UPDATE: Google è intervenuta per precisrae quanto segue: “Abbiamo sempre puntato ad essere il più trasparenti possibile sulle decisioni in tema di diritto all’oblio. I dati che il Guardian ha trovato nel codice sorgente del nostro Transparency Report naturalmente vengono da Google, ma erano parte di un test per capire come classificare al meglio le richieste ricevute. Abbiamo interrotto il test a Marzo scorso perché i dati non erano abbastanza affidabili per la pubblicazione. Stiamo comunque lavorando per migliorare le modalità di reporting in tema di trasparenza”.
Roma – Google ha fatto involontariamente nuova luce sui numeri legati alle richieste di rimozione di contenuti dai risultati della sua ricerca ricevute sulla base dei principi europei del diritto all’oblio: nel codice del precedente rapporto di trasparenza erano stati inseriti dati più recenti, che ora sono stati divulgati .
Il diritto all’oblio , quella delicata applicazione del diritto alla privacy che riconosce la possibilità di veder “dimenticati” alcuni link che secondo il diretto interessato dovrebbero rimanere sepolti nel passato, si pone in un pericoloso equilibrio tra diritto alla cronaca e quello alla privacy e anche per questo il dibattito sull’opportunità della sua applicazione è ancora aperto.
Nonostante non tutte le opinioni siano a supporto del diritto all’oblio, con in particolare Google a sostenere non sia necessario, forte è la pressione per vederlo esteso anche fuori dai confini europei. Per farlo – tuttavia – occorrono certamente più dati e più esperienza nella sua applicazione.
Così, l’errore di Google che dà accesso a nuovi dati non può che essere in questo senso utile: più che ad un errore, in realtà, la divulgazione è da attribuire agli esperti del Guardian , che hanno scandagliato il codice sorgente del rapporto di trasparenza sul diritto all’oblio di Google, individuando maggiori dati rispetto a quelli originariamente pubblicati.
Finora si sapeva , per esempio, che nei primi sei mesi di applicazione dei nuovi principi fossero arrivate alle autorità garanti della privacy circa 2mila richieste di riesame delle decisioni prese da Google , un numero assolutamente basso rispetto alle circa 272mila richieste di rimozione ricevute da Google solo nell’ultimo mese: quindi una conferma della sostanziale concordanza circa le scelte del motore di ricerca.

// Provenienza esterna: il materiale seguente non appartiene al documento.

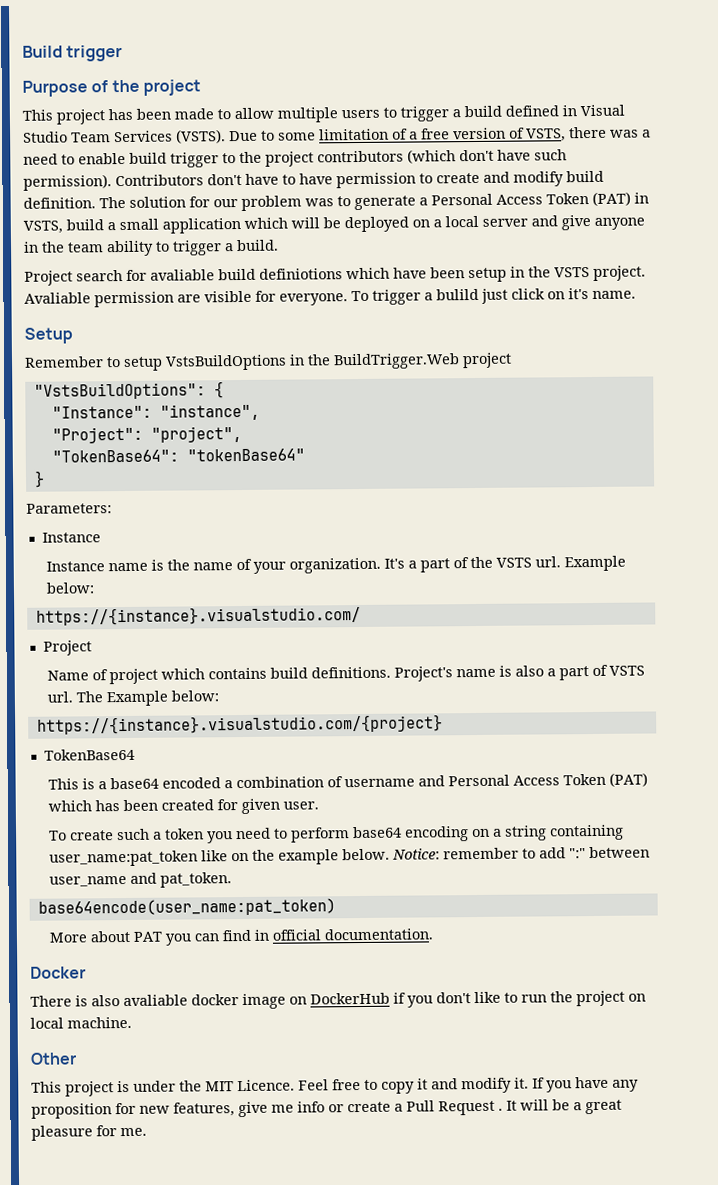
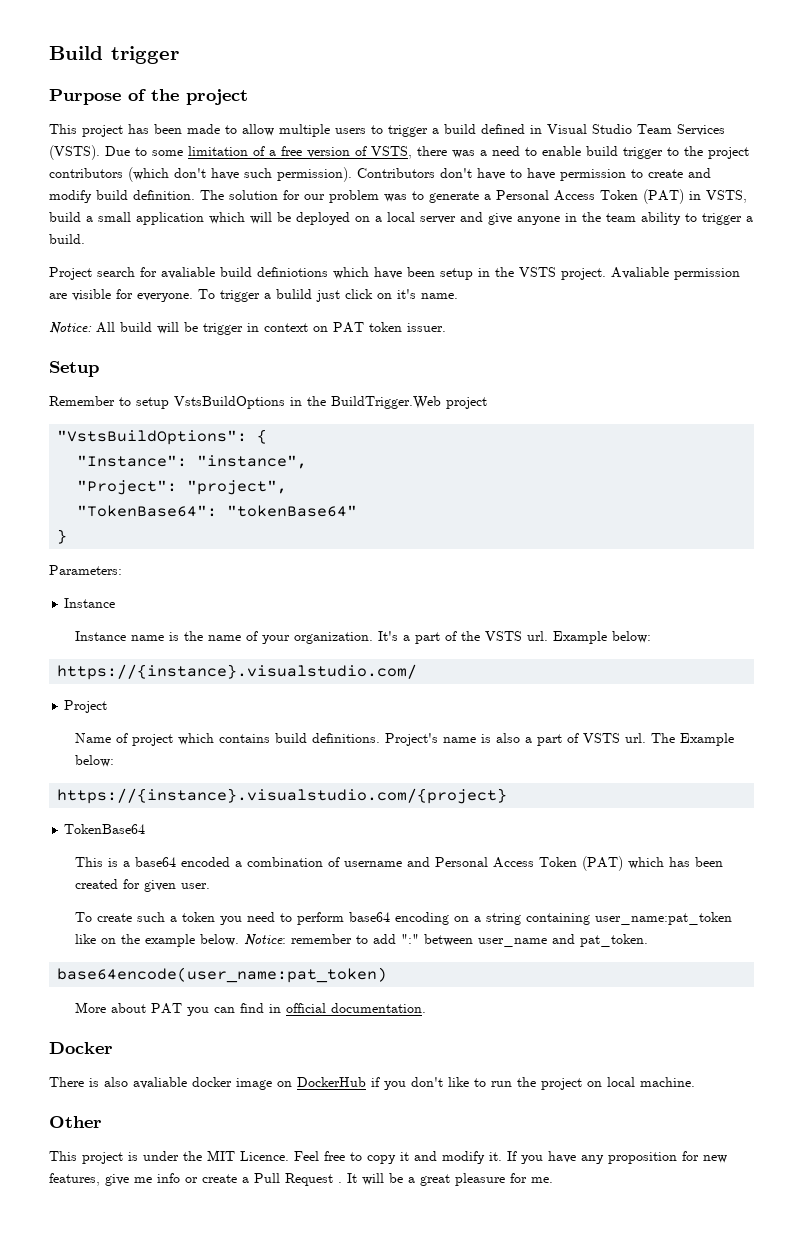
(636, 294) none -> [49,322,446,335] // Notice: All build will be trigger in context on PAT token issuer.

I nuovi dati (involontariamente) divulgati da Mountain View offrono un altro spunto: Google ha respinto la richiesta nel 37 per cento dei casi, una percentuale che sale al 71 per cento quando sono coinvolte figure pubbliche, al 68 se riguardano politici ed al 64 se sono legate a crimini gravi . Per queste categorie, insieme a quella dei minori, le richieste accolte complessive di fermano a 1.892, meno dell’un per cento del totale.
Nel dettaglio solo in meno del 5 per cento delle richieste di rimozione di determinati link riguarda criminali, politici o profilo pubblici di spicco . Al contrario nel 95 per cento delle richieste si tratta di persone comuni interessate a veder rimosse notizie legate ad episodi del proprio passato: una donna citata in numerosi articoli legati alla morte del marito e con tanto di indirizzo, un individuo che ha contratto l’HIV più di un decennio fa.